Pattern 2: Functional Conditional Composition

Flow diagram:

flowchart TD A[Input data] --> B[Predicate 1: isValid] B -->|true| C[Predicate 2: isAuthorized] C -->|true| D[Predicate 3: meetsBusinessRule] D -->|true| E[Process] B -->|false| F[Reject: Invalid] C -->|false| G[Reject: Unauthorized] D -->|false| H[Reject: Rule violation]
import java.util.*;
import java.util.function.*;

public class Main {
    record ValidationResult(boolean valid, String error) {
        static ValidationResult ok() { return new ValidationResult(true, null); }
        static ValidationResult fail(String error) { return new ValidationResult(false, error); }
    }

    @FunctionalInterface
    interface Validator<T> {
        ValidationResult validate(T input);

        default Validator<T> and(Validator<T> other) {
            return input -> {
                ValidationResult result = this.validate(input);
                return result.valid() ? other.validate(input) : result;
            };
        }
    }

    public static void main(String[] args) {
        Validator<String> notNull = s ->
            s != null ? ValidationResult.ok() : ValidationResult.fail("is null");
        Validator<String> notEmpty = s ->
            !s.isEmpty() ? ValidationResult.ok() : ValidationResult.fail("is empty");
        Validator<String> hasAt = s ->
            s.contains("@") ? ValidationResult.ok() : ValidationResult.fail("missing @");

        Validator<String> emailValidator = notNull.and(notEmpty).and(hasAt);

        for (String email : List.of("test@example.com", "", "invalid", null)) {
            try {
                ValidationResult r = emailValidator.validate(email);
                System.out.printf("'%s' -> %s%n", email, r.valid() ? "VALID" : "INVALID: " + r.error());
            } catch (NullPointerException e) {
                System.out.printf("'null' -> INVALID: is null%n");
            }
        }
    }
}

Pattern 3: Circuit Breaker State Machine

State diagram:

stateDiagram-v2 [*] --> Closed Closed --> Open : failure_count >= threshold Open --> HalfOpen : timeout expires HalfOpen --> Closed : probe succeeds HalfOpen --> Open : probe fails

Pattern Comparison Matrix

Pattern Use When Avoid When Complexity
Strategy Fixed set of algorithms, runtime selection Only 2-3 simple cases Medium
Specification Complex composable business rules Simple boolean checks Medium
Chain of Responsibility Pipeline of sequential checks Conditions are independent Medium
Visitor Many operations on closed type hierarchy Types change frequently High
Pattern Matching Switch Closed sealed hierarchy, Java 21+ Need to add types externally Low
Rule Engine (Drools) 100+ rules, non-developers manage rules Simple conditions High

Product Use / Feature

1. Spring Framework — @Conditional System

  • Architecture: Spring uses the Specification pattern internally. Each @Conditional* annotation maps to a Condition class with a single matches() method. During startup, Spring evaluates these conditions to decide which beans to create.
  • Scale: Every Spring Boot app evaluates 100+ conditions at startup.
  • Lessons learned: Separating conditions into individual classes makes them testable and composable.

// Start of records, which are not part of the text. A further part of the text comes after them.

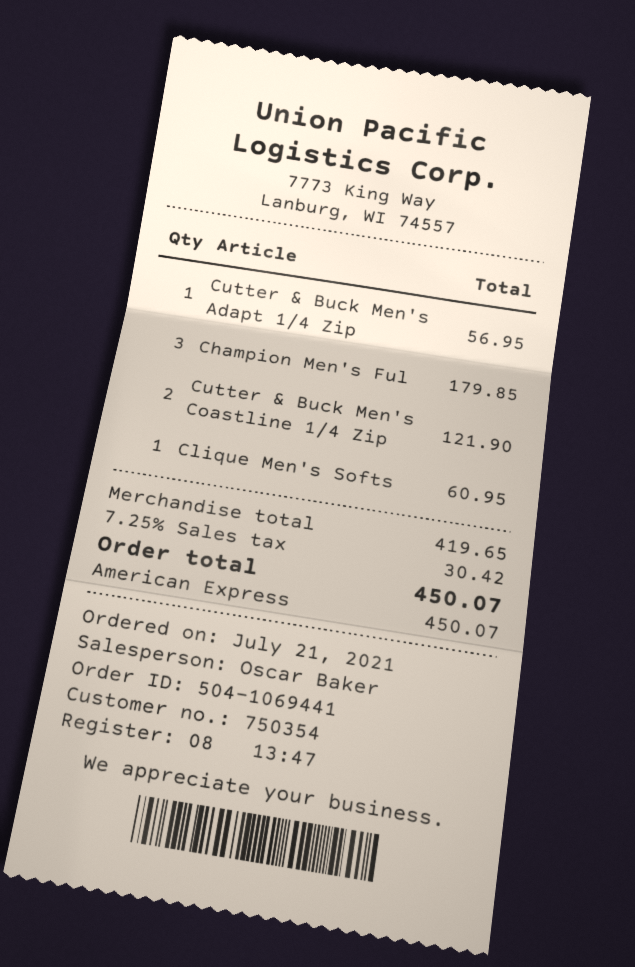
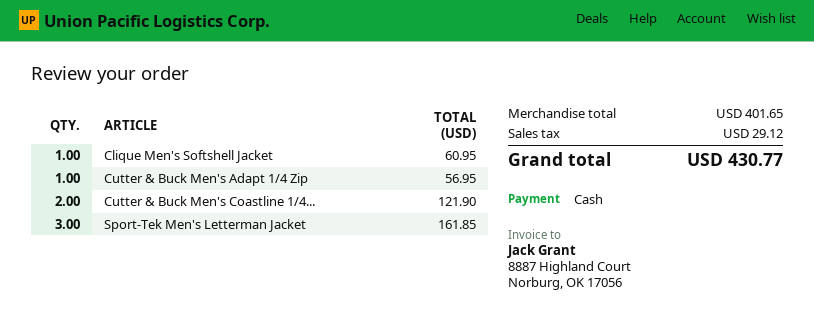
payment method: American Express -> cash
Champion Men's Ful: 3 for 179.85 -> none
Sport-Tek Men's Letterman Jacket: none -> 3 for 161.85
subtotal: 419.65 -> 401.65
tax: 30.42 -> 29.12
total: 450.07 -> 430.77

2. Netflix Zuul — Predicate-Based Routing

  • Architecture: Zuul routes use Predicate<ServerHttpRequest> chains — each predicate checks a condition (path, header, cookie). Predicates compose with and(), or(), negate().
  • Why this approach: Adding a new routing rule is just adding a new predicate — no if-else chain modification.

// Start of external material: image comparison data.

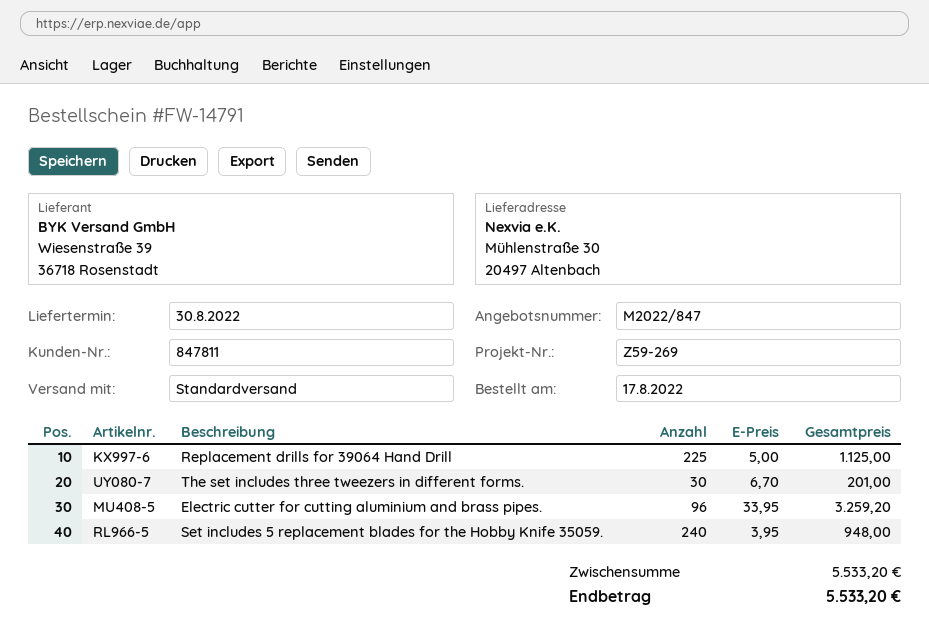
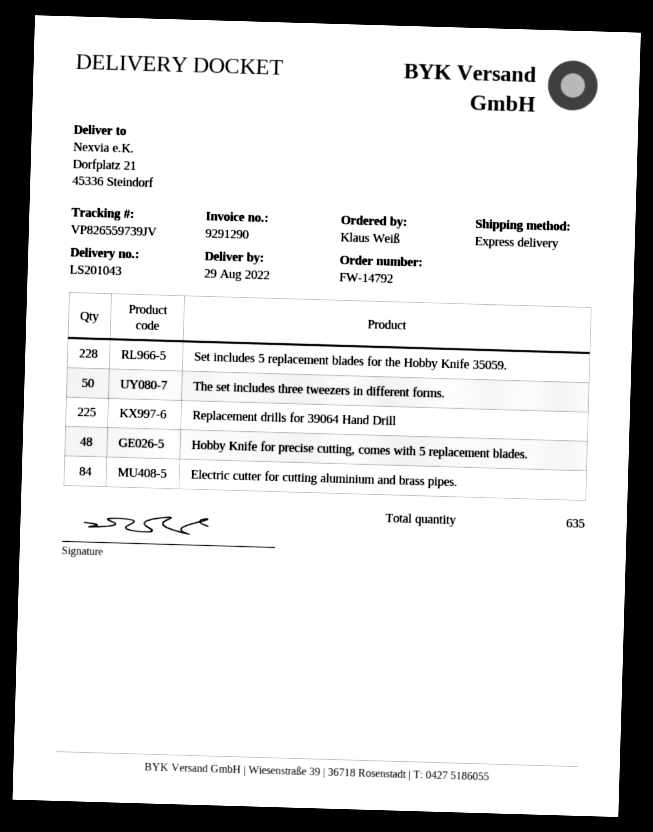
order number: FW-14791 -> FW-14792
delivery date: 2022-08-30 -> 2022-08-29
shipping method: standard -> express
ship to: Mühlenstraße 30, 20497 Altenbach -> Dorfplatz 21, 45336 Steindorf
The set includes three tweezers in different forms.: 30 -> 50
Electric cutter for cutting aluminium and brass pipes.: 96 -> 84
Set includes 5 replacement blades for the Hobby Knife 35059.: 240 -> 228
Hobby Knife for precise cutting, comes with 5 replacement blades.: none -> 48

3. Apache Kafka — Consumer Group Rebalancing

  • Architecture: The rebalance protocol uses a state machine (switch on MemberState enum) to manage consumer group membership transitions.
  • Lessons learned: State machines with enum switches are the cleanest way to implement protocol state transitions.

Error Handling

Strategy 1: Exhaustive Error Handling with Sealed Types

public class Main {
    sealed interface Result<T> permits Success, Failure {}
    record Success<T>(T value) implements Result<T> {}
    record Failure<T>(String error, Exception cause) implements Result<T> {}

    static Result<Integer> divide(int a, int b) {
        if (b == 0) return new Failure<>("Division by zero", new ArithmeticException());
        return new Success<>(a / b);
    }

    static String handleResult(Result<Integer> result) {
        return switch (result) {
            case Success<Integer> s -> "Result: " + s.value();
            case Failure<Integer> f -> "Error: " + f.error();
        };
    }

    public static void main(String[] args) {
        System.out.println(handleResult(divide(10, 3)));
        System.out.println(handleResult(divide(10, 0)));
    }
}

Error Handling Architecture

flowchart TD A[Operation] --> B{Success?} B -->|Yes| C[Success result] B -->|No| D[Failure result] C --> E[Pattern match: Success case] D --> F[Pattern match: Failure case] E --> G[Return value] F --> H[Log + Return error response]

Security Considerations

1. Conditional Logic Injection via Deserialization

Risk level: Critical OWASP category: A8 — Software and Data Integrity Failures

// Bad: conditional dispatch based on deserialized class type
Object obj = objectInputStream.readObject(); // attacker controls the type
if (obj instanceof AdminCommand cmd) {
    cmd.execute(); // arbitrary code execution!
}

// Better: whitelist allowed types before dispatch
private static final Set<Class<?>> ALLOWED_TYPES = Set.of(UserCommand.class, QueryCommand.class);

Object obj = objectInputStream.readObject();
if (!ALLOWED_TYPES.contains(obj.getClass())) {
    throw new SecurityException("Unauthorized command type: " + obj.getClass());
}

Attack scenario: Attacker crafts a serialized object that matches an instanceof check and triggers privileged code. Mitigation: Use ObjectInputFilter (Java 9+) to restrict deserialized types.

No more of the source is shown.